**PROBLEM:**
All entries are to be reproduced exactly; the pictures are to be omitted.

**THE RECORDS:**
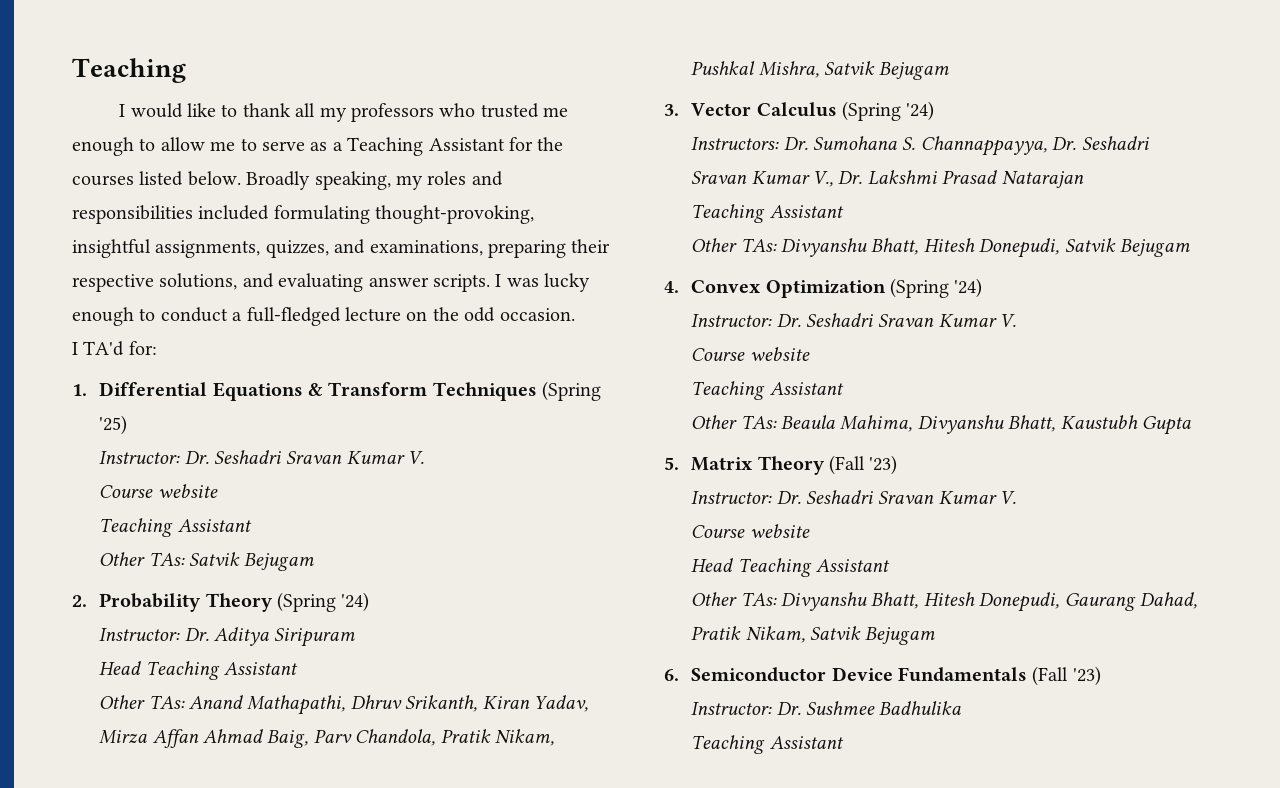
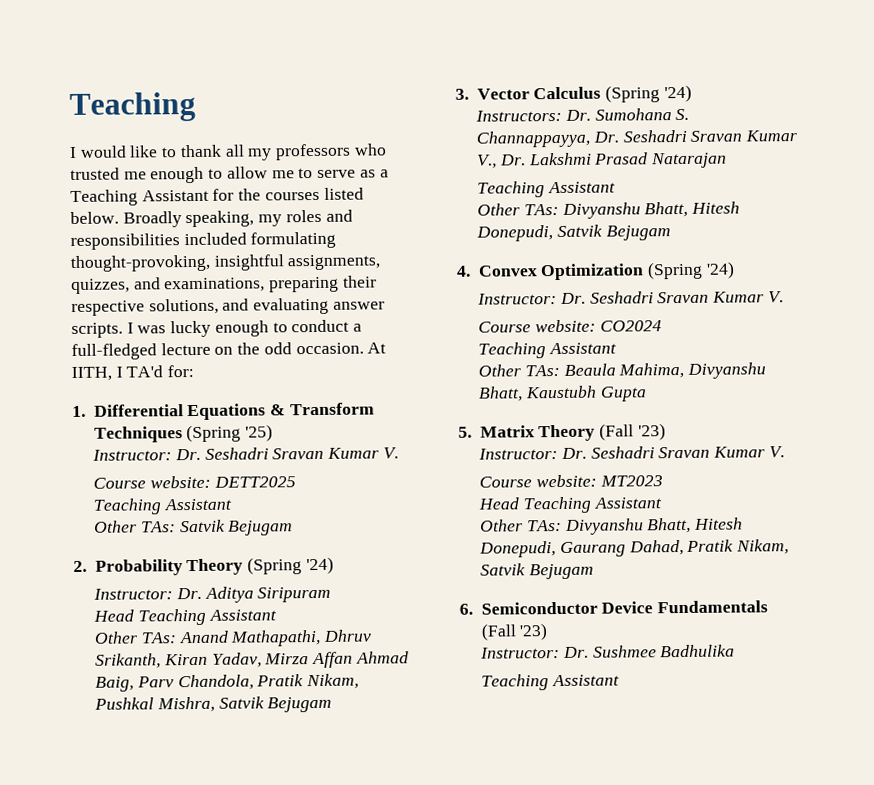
- I was lucky enough to conduct a full-fledged lecture on the odd occasion.
- I TA'd for:
+ I was lucky enough to conduct a full-fledged lecture on the odd occasion. At IITH, I TA'd for:
  1. Differential Equations & Transform Techniques (Spring '25)
  Instructor: Dr. Seshadri Sravan Kumar V.
- Course website
+ Course website: DETT2025
  4. Convex Optimization (Spring '24)
  Instructor: Dr. Seshadri Sravan Kumar V.
- Course website
+ Course website: CO2024
  5. Matrix Theory (Fall '23)
  Instructor: Dr. Seshadri Sravan Kumar V.
- Course website
+ Course website: MT2023

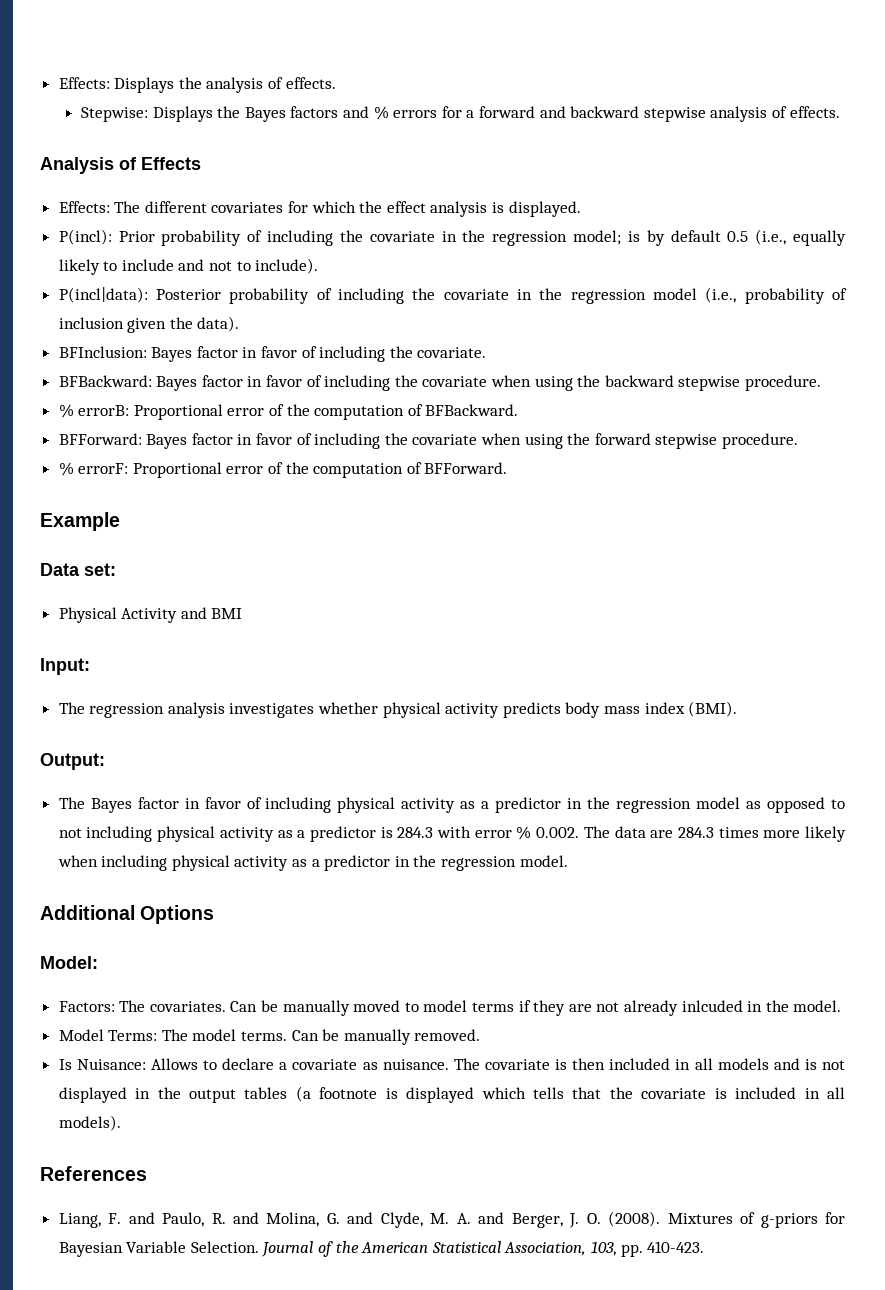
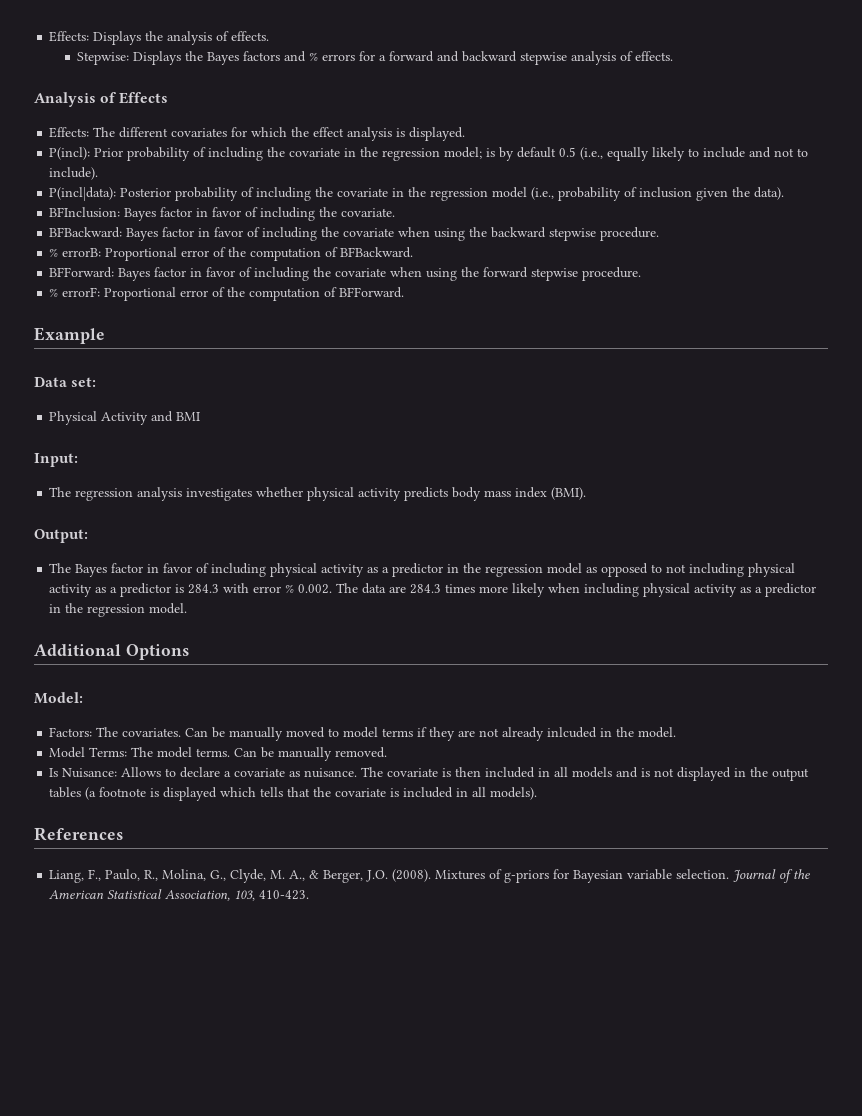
- Liang, F. and Paulo, R. and Molina, G. and Clyde, M. A. and Berger, J. O. (2008).
+ Liang, F., Paulo, R., Molina, G., Clyde, M. A., & Berger, J.O. (2008).
- Mixtures of g-priors for Bayesian Variable Selection.
+ Mixtures of g-priors for Bayesian variable selection.
- Journal of the American Statistical Association, 103, pp. 410-423.
+ Journal of the American Statistical Association, 103, 410-423.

**RESULT OF THE EXERCISE:**
- I was lucky enough to conduct a full-fledged lecture on the odd occasion.
- I TA'd for:
+ I was lucky enough to conduct a full-fledged lecture on the odd occasion. At IITH, I TA'd for:
  1. Differential Equations & Transform Techniques (Spring '25)
  Instructor: Dr. Seshadri Sravan Kumar V.
- Course website
+ Course website: DETT2025
  4. Convex Optimization (Spring '24)
  Instructor: Dr. Seshadri Sravan Kumar V.
- Course website
+ Course website: CO2024
  5. Matrix Theory (Fall '23)
  Instructor: Dr. Seshadri Sravan Kumar V.
- Course website
+ Course website: MT2023

- Liang, F. and Paulo, R. and Molina, G. and Clyde, M. A. and Berger, J. O. (2008).
+ Liang, F., Paulo, R., Molina, G., Clyde, M. A., & Berger, J.O. (2008).
- Mixtures of g-priors for Bayesian Variable Selection.
+ Mixtures of g-priors for Bayesian variable selection.
- Journal of the American Statistical Association, 103, pp. 410-423.
+ Journal of the American Statistical Association, 103, 410-423.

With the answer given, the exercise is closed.